*Work to be completed*
Each entry is to be given again word for word; images are dropped.

══ Material provided

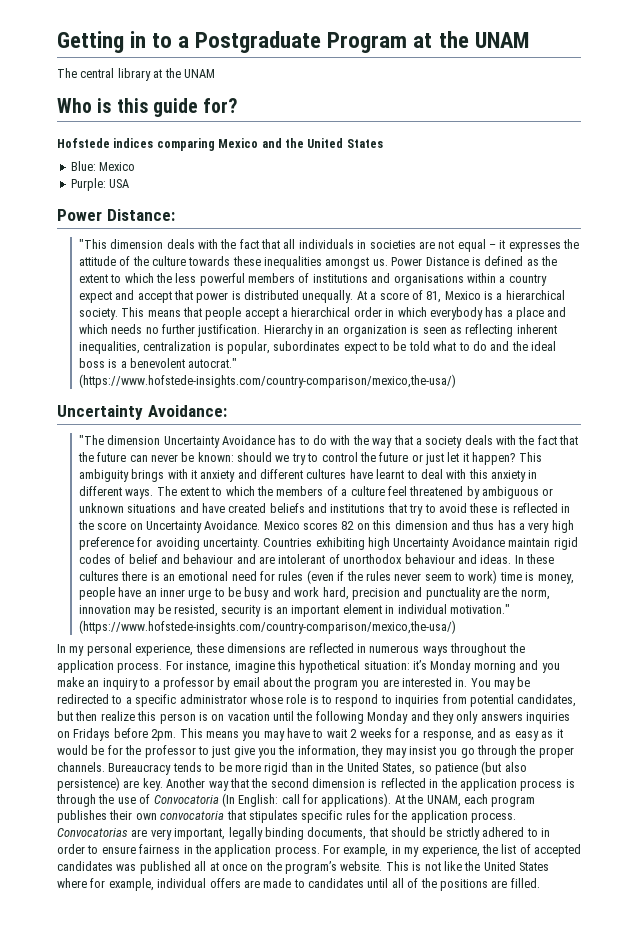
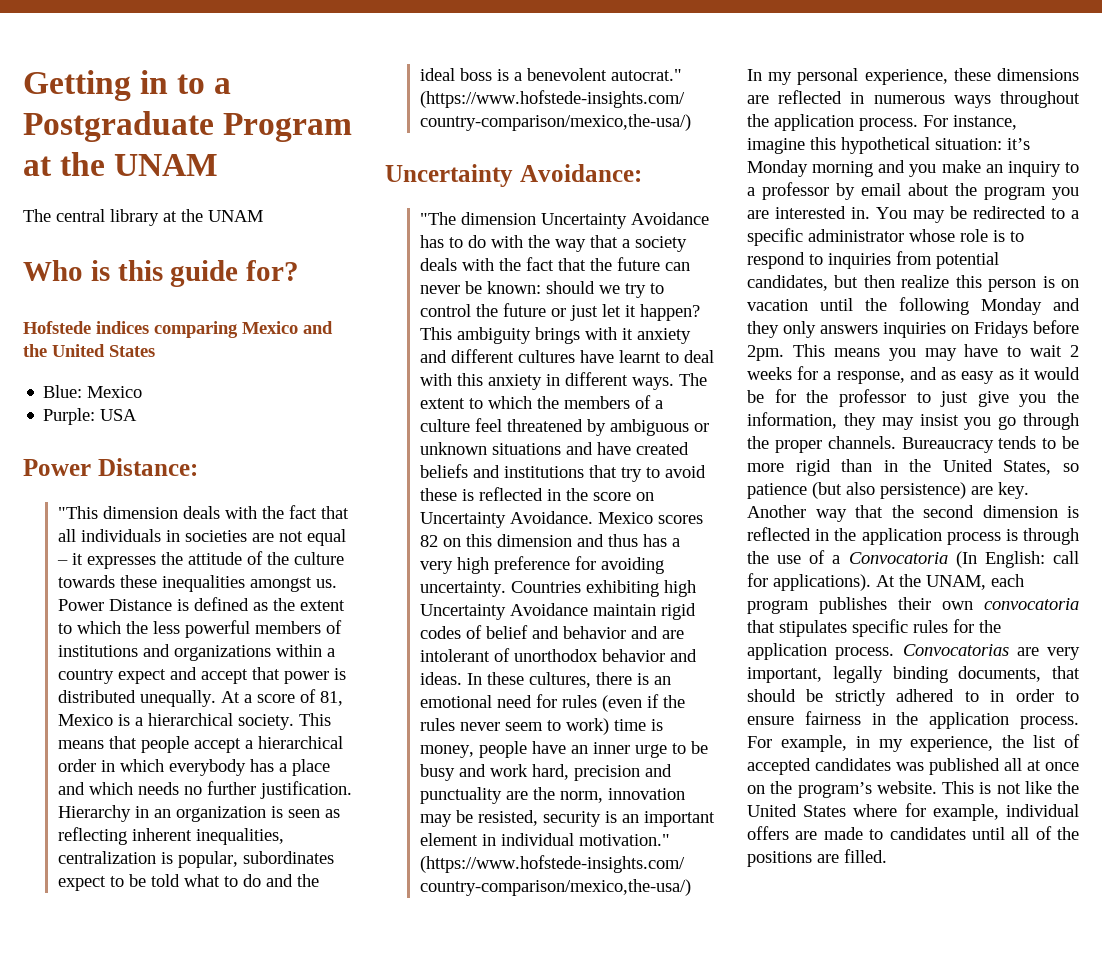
- Power Distance is defined as the extent to which the less powerful members of institutions and organisations within a country expect and accept that power is distributed unequally.
+ Power Distance is defined as the extent to which the less powerful members of institutions and organizations within a country expect and accept that power is distributed unequally.
- Countries exhibiting high Uncertainty Avoidance maintain rigid codes of belief and behaviour and are intolerant of unorthodox behaviour and ideas.
+ Countries exhibiting high Uncertainty Avoidance maintain rigid codes of belief and behavior and are intolerant of unorthodox behavior and ideas.
- In these cultures there is an emotional need for rules (even if the rules never seem to work) time is money, people have an inner urge to be busy and work hard, precision and punctuality are the norm, innovation may be resisted, security is an important element in individual motivation."
+ In these cultures, there is an emotional need for rules (even if the rules never seem to work) time is money, people have an inner urge to be busy and work hard, precision and punctuality are the norm, innovation may be resisted, security is an important element in individual motivation."
- Another way that the second dimension is reflected in the application process is through the use of Convocatoria (In English: call for applications).
+ Another way that the second dimension is reflected in the application process is through the use of a Convocatoria (In English: call for applications).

════

*Answer to this task*
- Power Distance is defined as the extent to which the less powerful members of institutions and organisations within a country expect and accept that power is distributed unequally.
+ Power Distance is defined as the extent to which the less powerful members of institutions and organizations within a country expect and accept that power is distributed unequally.
- Countries exhibiting high Uncertainty Avoidance maintain rigid codes of belief and behaviour and are intolerant of unorthodox behaviour and ideas.
+ Countries exhibiting high Uncertainty Avoidance maintain rigid codes of belief and behavior and are intolerant of unorthodox behavior and ideas.
- In these cultures there is an emotional need for rules (even if the rules never seem to work) time is money, people have an inner urge to be busy and work hard, precision and punctuality are the norm, innovation may be resisted, security is an important element in individual motivation."
+ In these cultures, there is an emotional need for rules (even if the rules never seem to work) time is money, people have an inner urge to be busy and work hard, precision and punctuality are the norm, innovation may be resisted, security is an important element in individual motivation."
- Another way that the second dimension is reflected in the application process is through the use of Convocatoria (In English: call for applications).
+ Another way that the second dimension is reflected in the application process is through the use of a Convocatoria (In English: call for applications).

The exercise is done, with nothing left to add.